Even the hint of mass DIE termination may well become “the civil rights battle of our day”—the bureaucracy’s allies are everywhere. They can certainly count on the National Association of Diversity Officers in Higher Education and countless other organizations. Campus demonstrations, if not riots, will likely break out the day the Supreme Court finally kills off racial preferences, and professional agitators will quickly join the fray. University police will, naturally, do nothing no matter how disruptive these protests are, while school presidents will issue pronouncements condemning the Court for grievously undermining the university’s core mission. Think of Alabama governor George Wallace announcing “segregation today, segregation tomorrow, and segregation forever,” though with “diversity” in place of “segregation.”

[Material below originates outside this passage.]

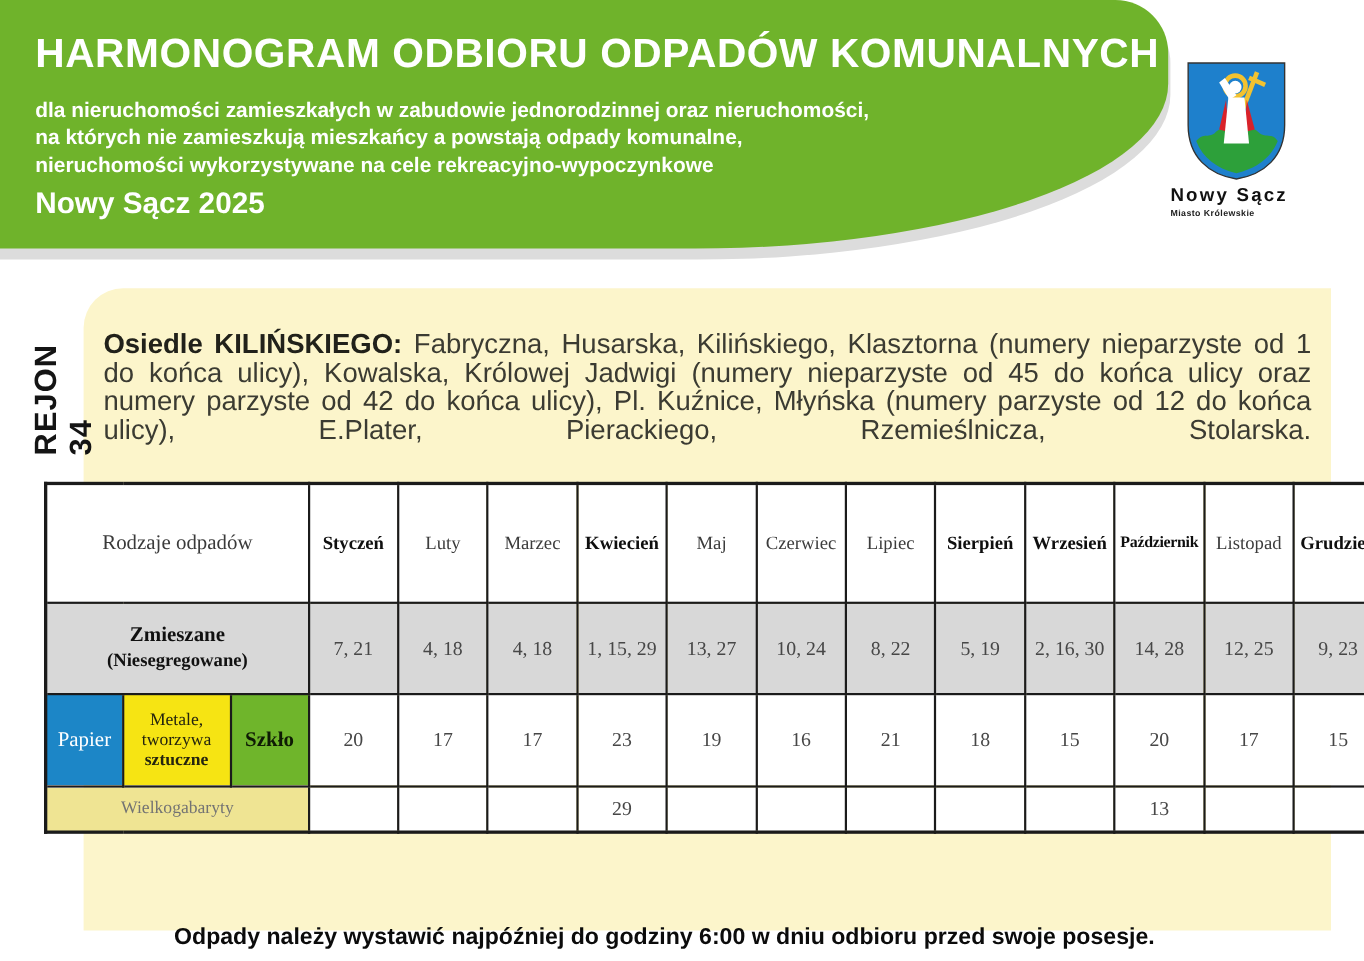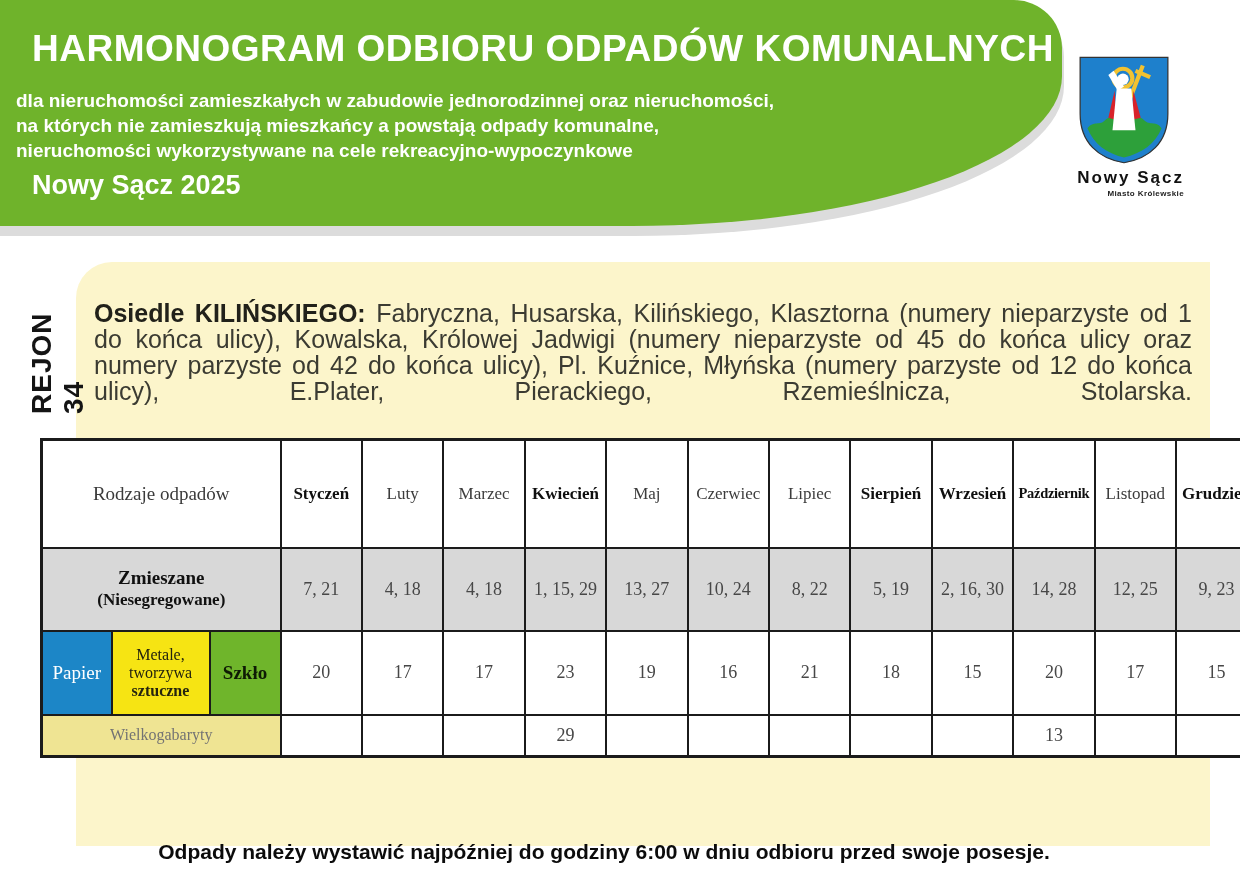"dla nieruchomości zamieszkałych w" .banner .subtitle { left: 16px -> 32px }
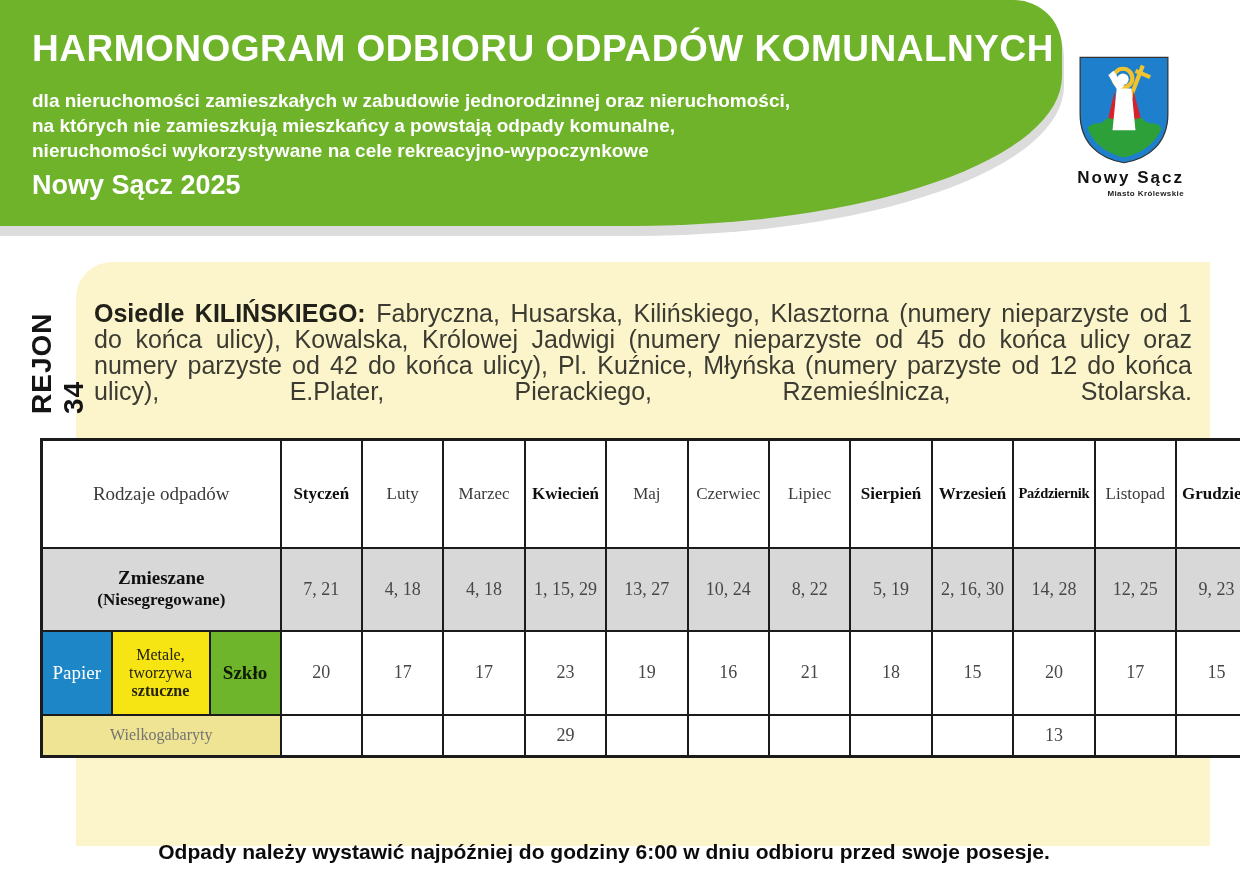"Nowy Sącz" .coa { text-align: right -> left }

Universities may well promise to honor all employment contracts for eternity, even if there is no work to be done, and it will be hard to argue that funding a no-show job is illegal, let alone a violation of the Court’s anti-preference ruling. Indeed, sinecures are not exactly unknown in the academy, and we might see whole new departments with scarcely any students whose only purpose is to soak up the newly unemployed administrators. In fact, Bentley University recently announced an undergraduate degree in Diversity, Equity, and Inclusion. Who will demand fiscal integrity when facing rioting students spurred on by the Dean of Inclusion and Academic Excellence?
This “Save the Iron Rice Bowl” campaign is just beginning. Faculty may cancel classes to show solidarity with fellow racial justice warriors facing the axe. State legislatures responsible for university budgets may conduct investigations into why universities are even thinking about firing those committed to Utopia. Congress may pass earmarks for promoting diversity apart from these functionaries—what school could possibly reject “free” federal money? The football and basketball teams might announce boycotts, while law school professors will volunteer to bring racial discrimination lawsuits, since, after all, the declining number of minority students demonstrates the need for even more diversity apparatchiks!

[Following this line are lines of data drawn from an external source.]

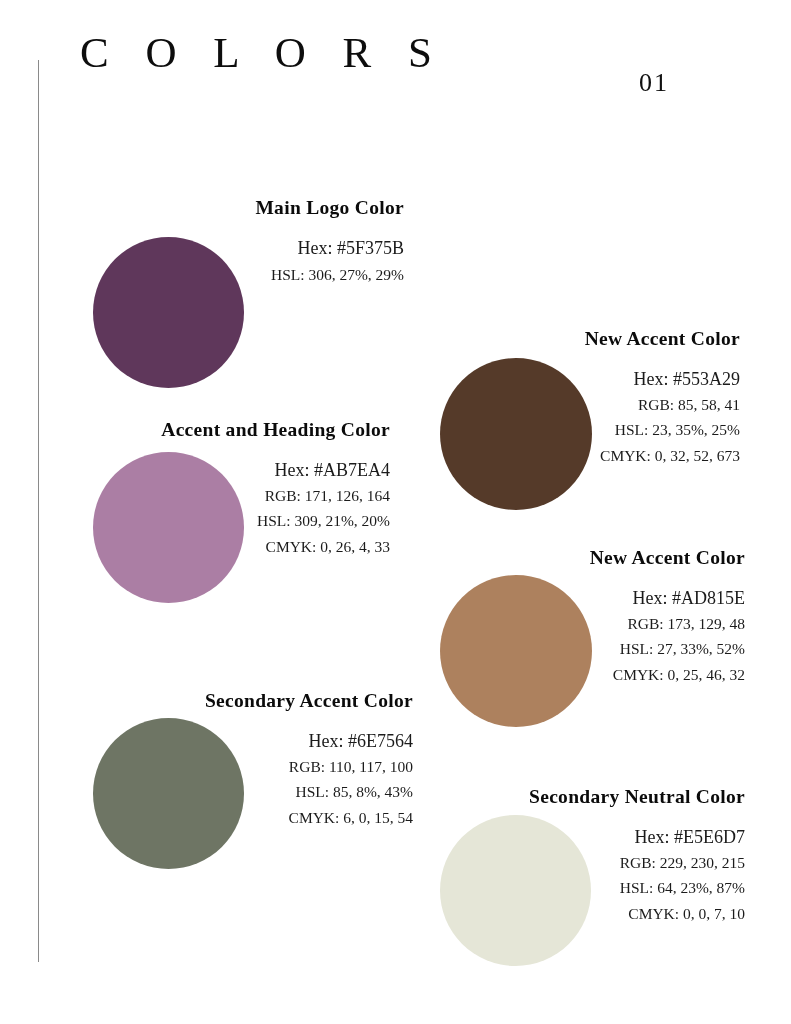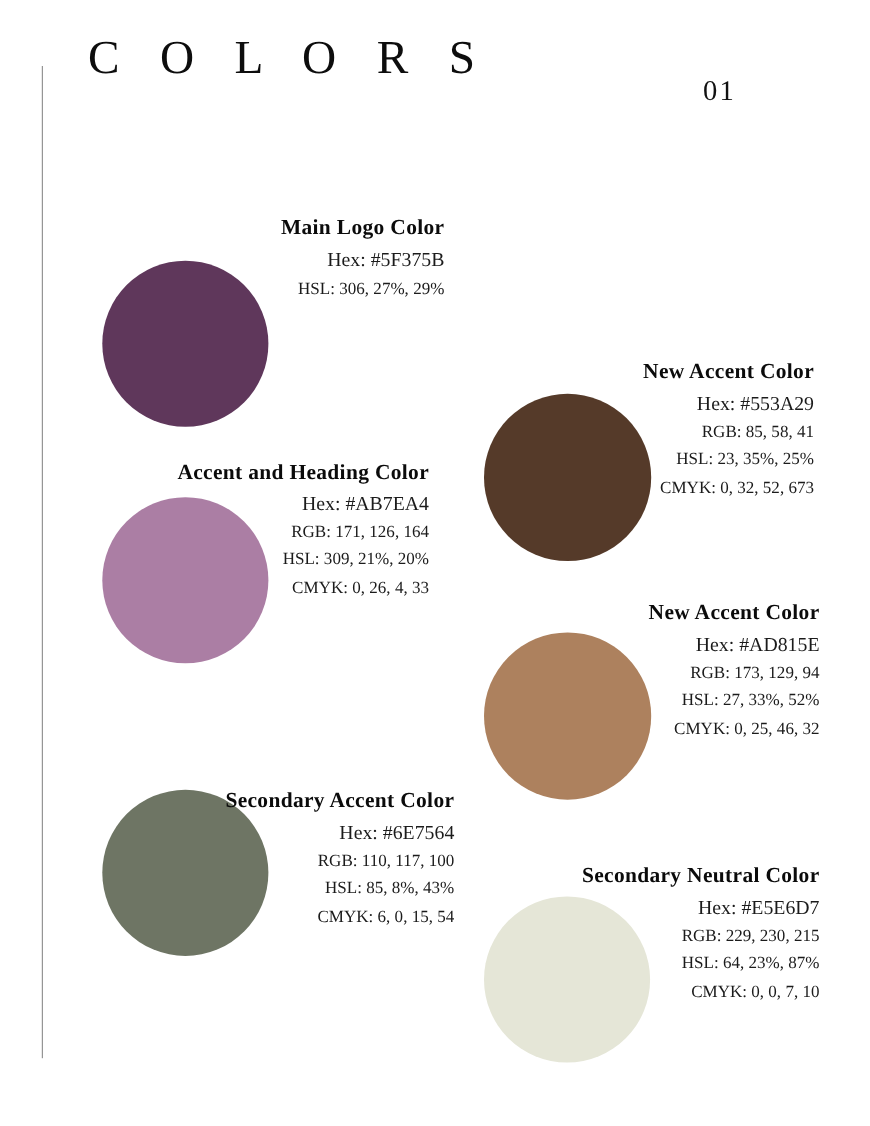"Hex: #5F375B" .sw-line.l1 { margin-top: 8px -> 20px }
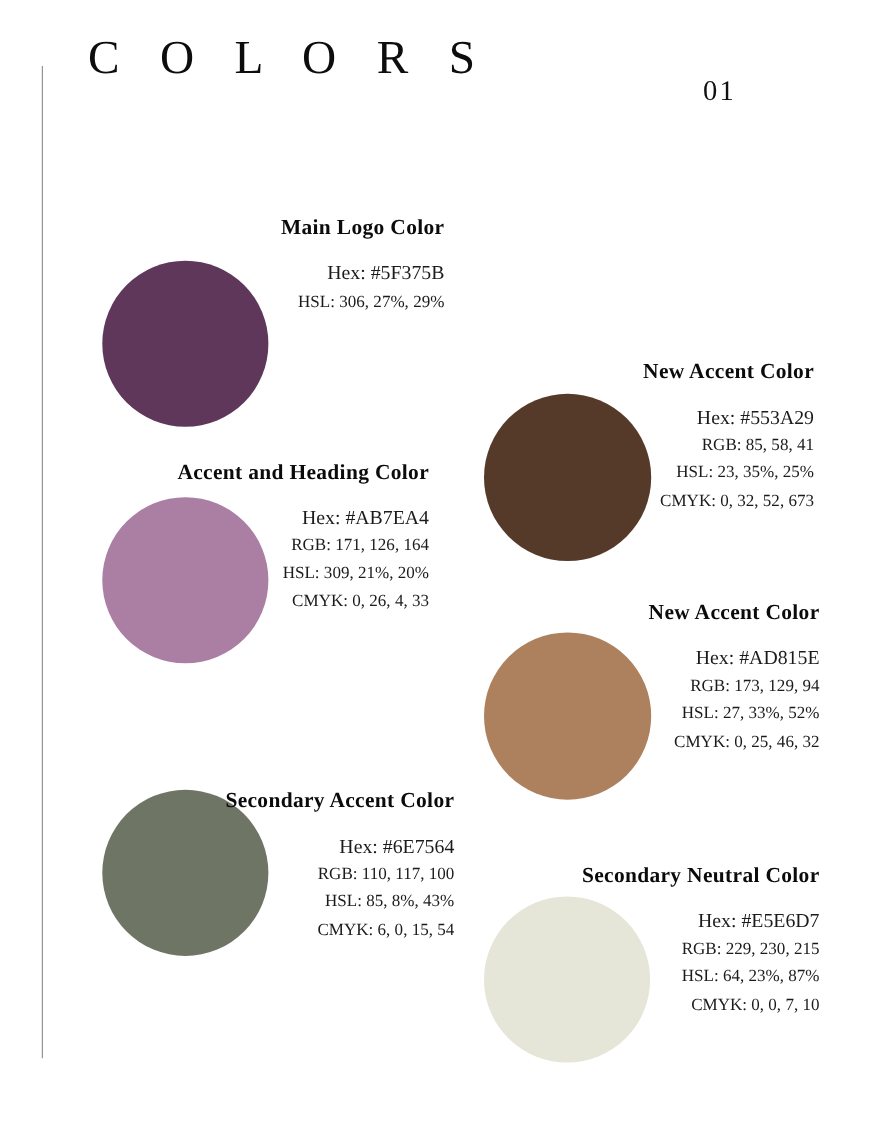"RGB: 173, 129, 94" div.sw-line { text: 94 -> 48 }
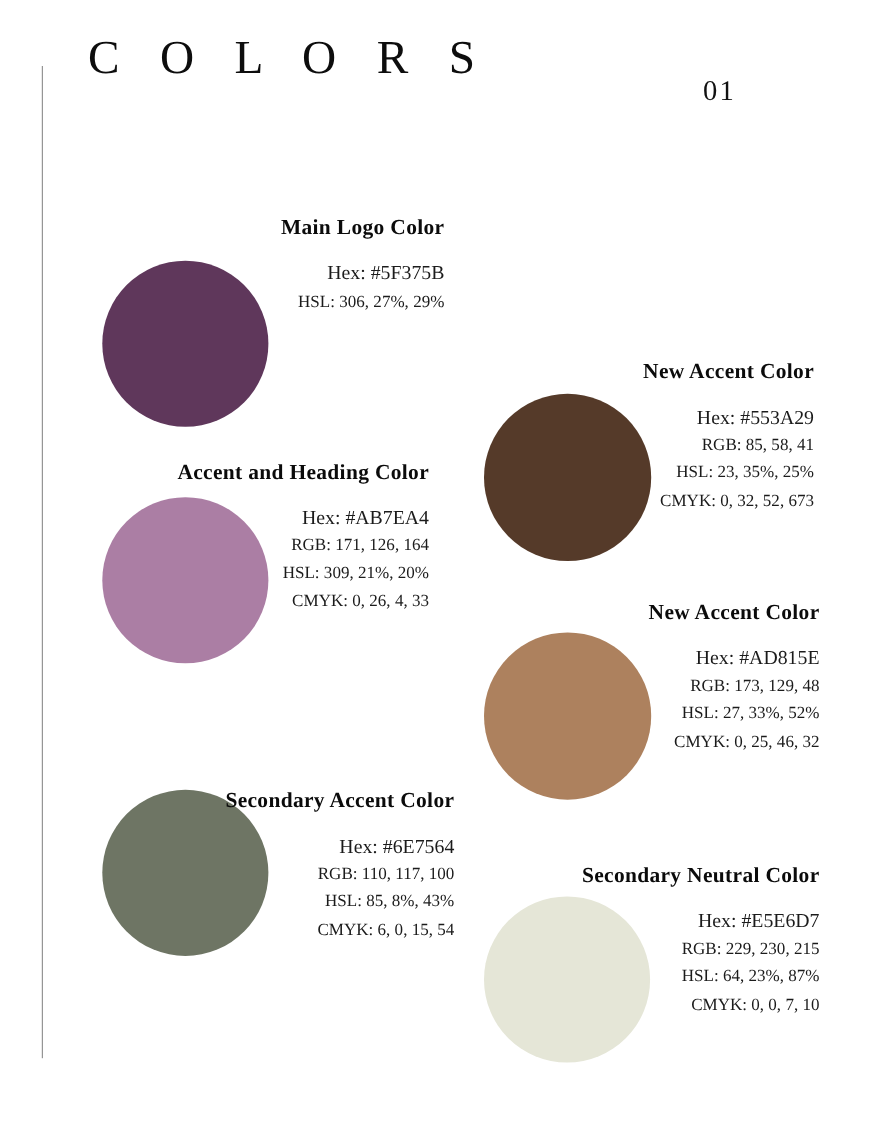"Secondary Accent Color" div.info { top: 718px -> 690px }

This peek into a possible tumultuous future raises a question typically sidestepped in legal debates: what really drives this racial preference mania? After all, the cure must relate to the source of the pathology, so what’s the motive? Do administrators honestly believe that they can build a harmonious, multicultural campus by excluding “dull” Asians at the expense of lower-performing African Americans? Do they really buy the argument that whites receive a superior education simply by being in a “diverse” environment? Or is publicly funded education just another government-supplied benefit that should be distributed as widely as possible? Are today’s racial preferences compensation for past historical injustices?

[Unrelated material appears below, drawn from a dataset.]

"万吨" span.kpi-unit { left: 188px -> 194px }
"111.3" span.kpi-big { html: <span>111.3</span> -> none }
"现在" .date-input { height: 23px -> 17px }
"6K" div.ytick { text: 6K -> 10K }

All of these are plausible, of course, but not every explanation requires litigation. Opponents of racial preferences may have misdiagnosed the problem, so recourse to the Fourteenth Amendment or the Civil Rights Act of 1964 may be a political version of Whack-A-Mole—you end racial preferences in one place but they pop up elsewhere. We should be so lucky to live in a world where bad things vanish when the government bans them.
In short, we should pay more attention to why racial preferences endure as sacred dogma before we seek to litigate them out of existence. If the Supreme Court’s upcoming decision absolutely and unequivocally outlaws racial preferences in higher education, it will unlikely close the book on this divisive conflict. More likely, it will only begin a new chapter.